UII UPDATE 433 | NOVEMBER 2025

Intelligence Update

Integrated cold plates will help realize free cooling

The primary reason for adopting direct liquid cooling (DLC) in servers is the push to pack more processors and memory chips into each rack. The close integration of IT electronics and the compact chassis form factors of high-density server hardware often make air cooling impractical. Liquid coolants can remove concentrated heat from tight spaces more effectively. The need to cool high-density racks remains the primary driver for data center operators to support DLC systems in their facilities in 2025.

As cooling and IT designs evolve, one seemingly small technical detail will have an outsized effect on the overall business case: the interface between the cold plates (or immersion heat sinks) and the IT chips. Several manufacturers — including Accelsius, Boyd Corporation, Chilldyne, CoolIT Systems, Fabric8, JetCool, Motivair, ZutaCore — introduced improvements to their cold plates in 2025. Some have also expressed interest in closer collaboration with chipmakers to reduce thermal bottlenecks at the points where their respective products meet.

When deployed at scale, DLC promises significant business benefits: lower facility capital costs, improved overall infrastructure energy performance, and major sustainability gains through reduced consumption of energy, water and refrigerants. However, these promises depend on the data center’s ability to reject heat year-round using only dry coolers — with no mechanical refrigeration and, ideally, no water consumption.

Several site engineering considerations determine whether this design objective is feasible or desirable. These include site climatic conditions, the accuracy of forecasting IT load requirements (specifically the ratio of DLC to air capacity), temperature set points, site layout and space limitations. The boundary between DLC equipment and CPUs, GPUs and other high-performance IT components represents an opportunity for further improvement of overall thermal performance, which in turn strengthens the business case for DLC.

Keeping up with the flow

Chip vendors are driving a continued escalation in silicon thermal design power (TDP), well above today’s already high levels. Next-generation server CPUs are expected to reach the 600-800 W band within the next few years, while high-end GPU-based accelerator modules will likely surpass 2 kW.

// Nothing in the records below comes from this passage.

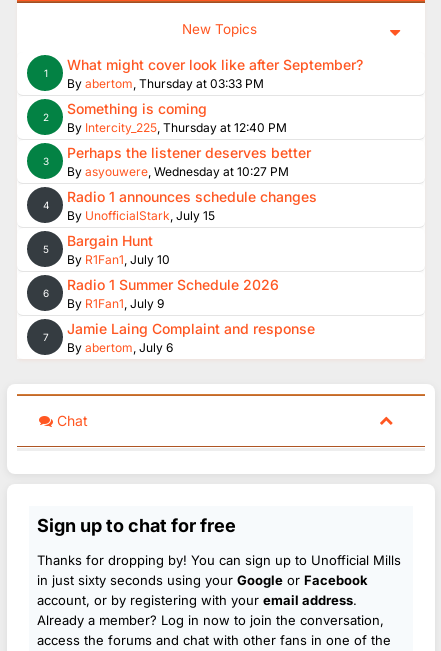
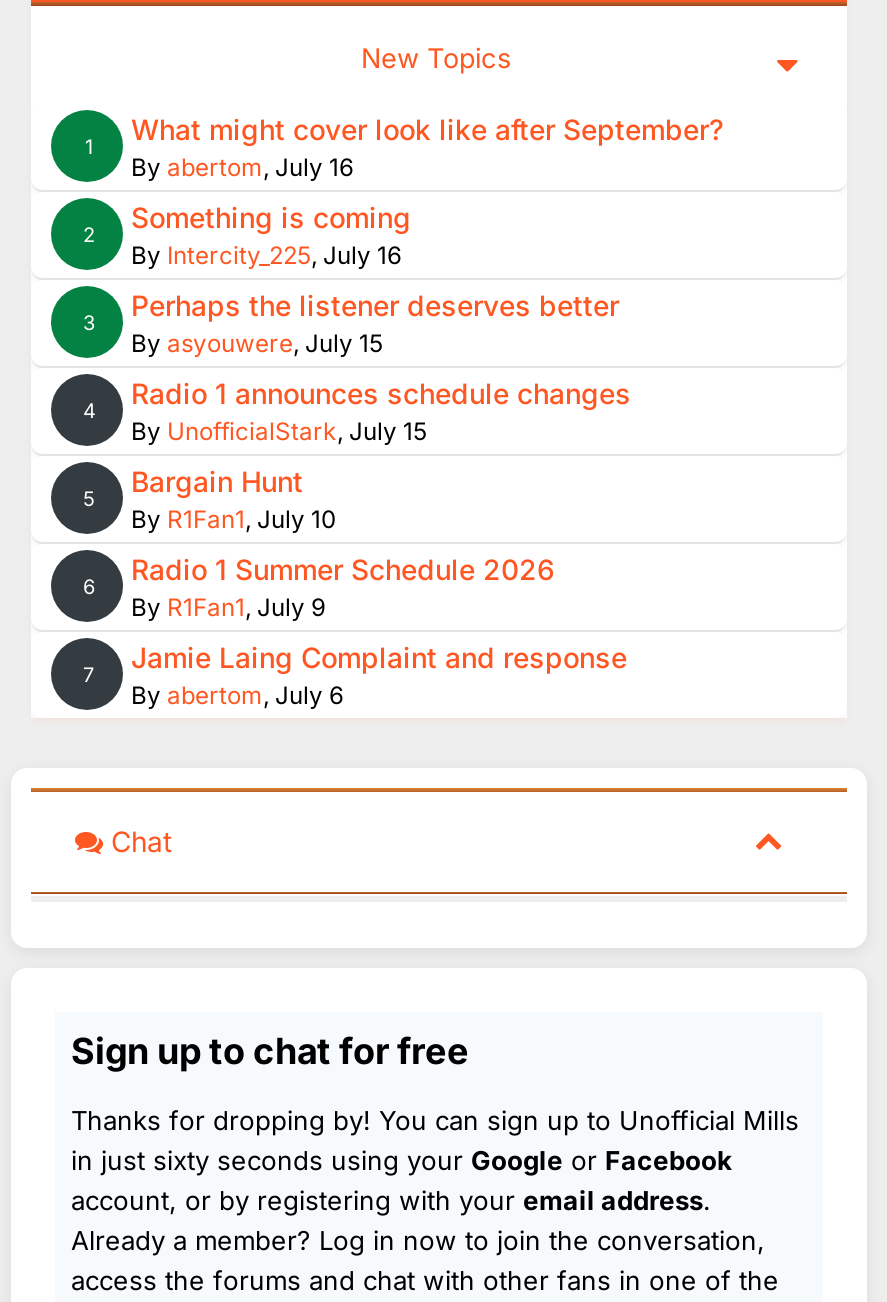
- By abertom, Thursday at 03:33 PM
+ By abertom, July 16

- By Intercity_225, Thursday at 12:40 PM
+ By Intercity_225, July 16

- By asyouwere, Wednesday at 10:27 PM
+ By asyouwere, July 15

This creates thermal management challenges in three major areas, at least for single-phase coolant such as water cold plates:

  • Preheating of coolant as it reaches some parts of the cold plate.
  • Higher heat fluxes in silicon hot spots.
  • Processor package temperature restrictions (known as Tcase) to drive maximum performance and prevent any throttling, for select models.

The first issue is a result of several major design factors. Cold plates are becoming much larger, in step with rapidly increasing package sizes of CPUs and GPUs. Because coolant typically flows from a single inlet, by the time it reaches certain “remote” parts of the cold plate, it may not be able to meet temperature targets, leading to hot spots. In addition, due to space limitations, high-density IT hardware often serializes two (or more) cold plates. As a result, downstream cold plates receive preheated coolant, which can also exacerbate the issue.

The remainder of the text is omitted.